Of the two title tracks released from Girls’ Generation‘s tenth anniversary comeback, the bright Holiday was clearly designed to be the wide-appeal, summer-themed pop hit. It feels like a natural follow-up to 2015’s Party, but thankfully downplays that song’s gimmickry in favor of something less saccharine. In fact, Holiday more closely recalls the kind of bombastic summer-pop that Sistar used to supply year after year. I’m not sure that Girls’ Generation are the most convincing purveyors of this particular style, but it’s hard to fault Holiday‘s insistent hooks.
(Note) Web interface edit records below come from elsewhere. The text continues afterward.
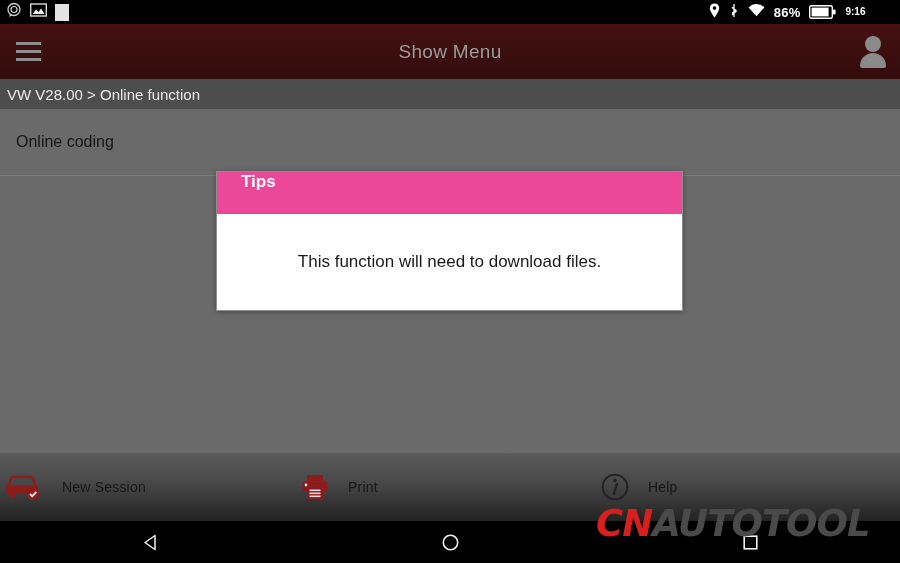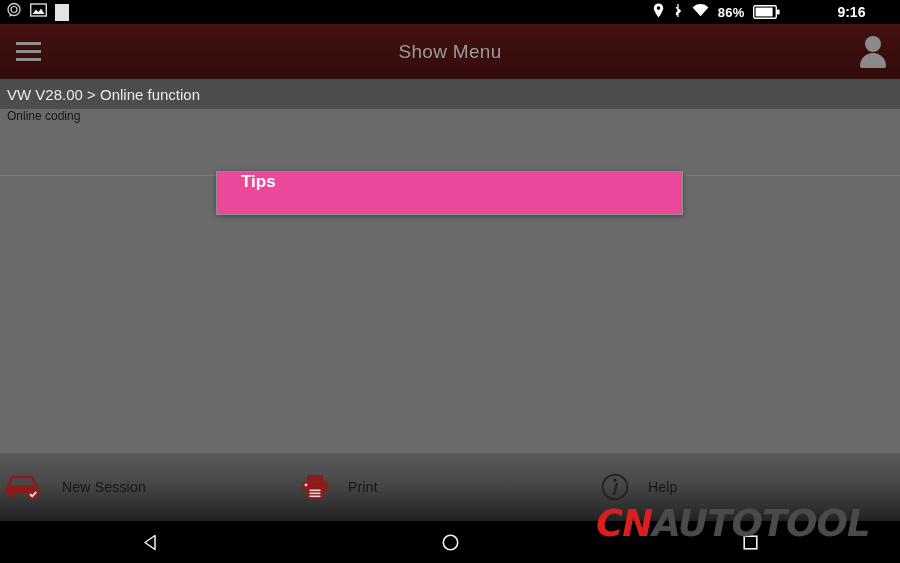--- a/index.html
+++ b/index.html
@@ -38,7 +38,7 @@
     font-size: 13px; font-weight: bold; color: #fff;
     letter-spacing: .2px; line-height: 1;
   }
-  .sb-clock { font-size: 14px; font-weight: bold; color: #fff; line-height: 1; margin-left: 48px; }
+  .sb-clock { font-size: 10px; font-weight: bold; color: #fff; line-height: 1; }
   .sb-ampm { font-size: 10px; font-weight: bold; color: #fff; margin-left: 2px; margin-top: 40px; }
   .battery-wrap { display: flex; align-items: center; }
 

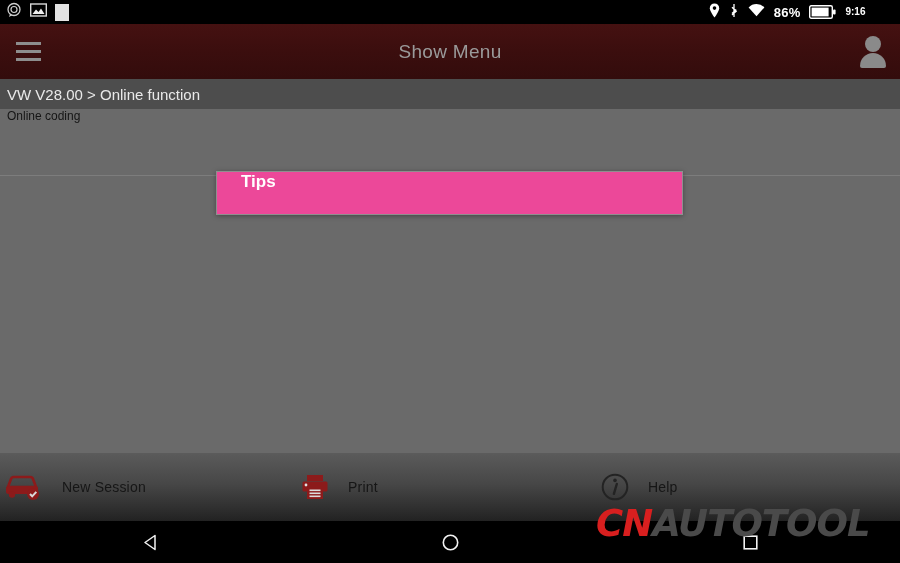--- a/index.html
+++ b/index.html
@@ -96,9 +96,9 @@
   }
   .list-row {
     height: 67px;
-    display: flex; align-items: flex-start;
-    padding-left: 7px;
-    font-size: 12px; color: #151515;
+    display: flex; align-items: center;
+    padding-left: 16px;
+    font-size: 16px; color: #151515;
     border-bottom: 1px solid #7d7d7d;
     cursor: pointer;
   }

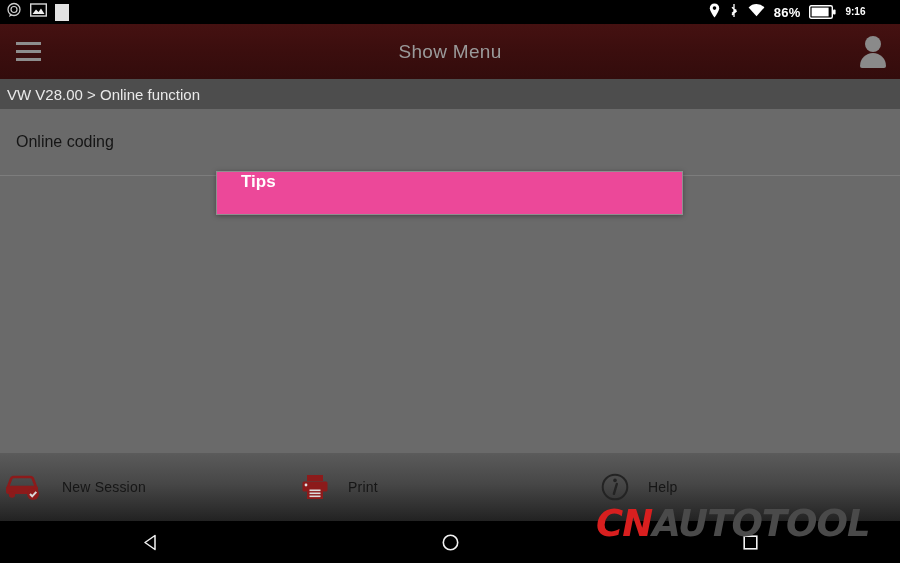--- a/index.html
+++ b/index.html
@@ -336,6 +336,9 @@
       <div id="dialog-titlebar">
         <span id="dialog-title">Tips</span>
       </div>
+      <div id="dialog-body">
+        <span id="dialog-message">This function will need to download files.</span>
+      </div>
     </div>
   </div>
Unlike All Night‘s sense of refinement, Holiday is a big, messy pop song. Its brash, brassy synths paint in big brushstrokes, providing a busy arrangement that leaves little room for quieter moments. During the verses, the girls pass the vocal baton with each line, creating an assembly-line style performance that threatens to become more of a stream of charm appeals than an actual melody. Luckily, Holiday‘s big, beating heart of a chorus sweeps in to save the day. It’s an unwieldy beast — kind of clunky and gawky — but there’s a certain throwback satisfaction in its go-for-broke earnestness.
Though most would assume the girls are getting a bit too old for this kind of material, they clearly put all they had into Holiday‘s buoyant performance. There are vocal runs and ad-libs to be found around every corner, giving the song a sense of character that helps to reign in its more generic instincts. And when it comes down to it, Holiday is not a song that was meant to be overthought. It’s a top down, hands-in-the-air sort of affair. In that sense, it’s remarkably easy to get swept up in.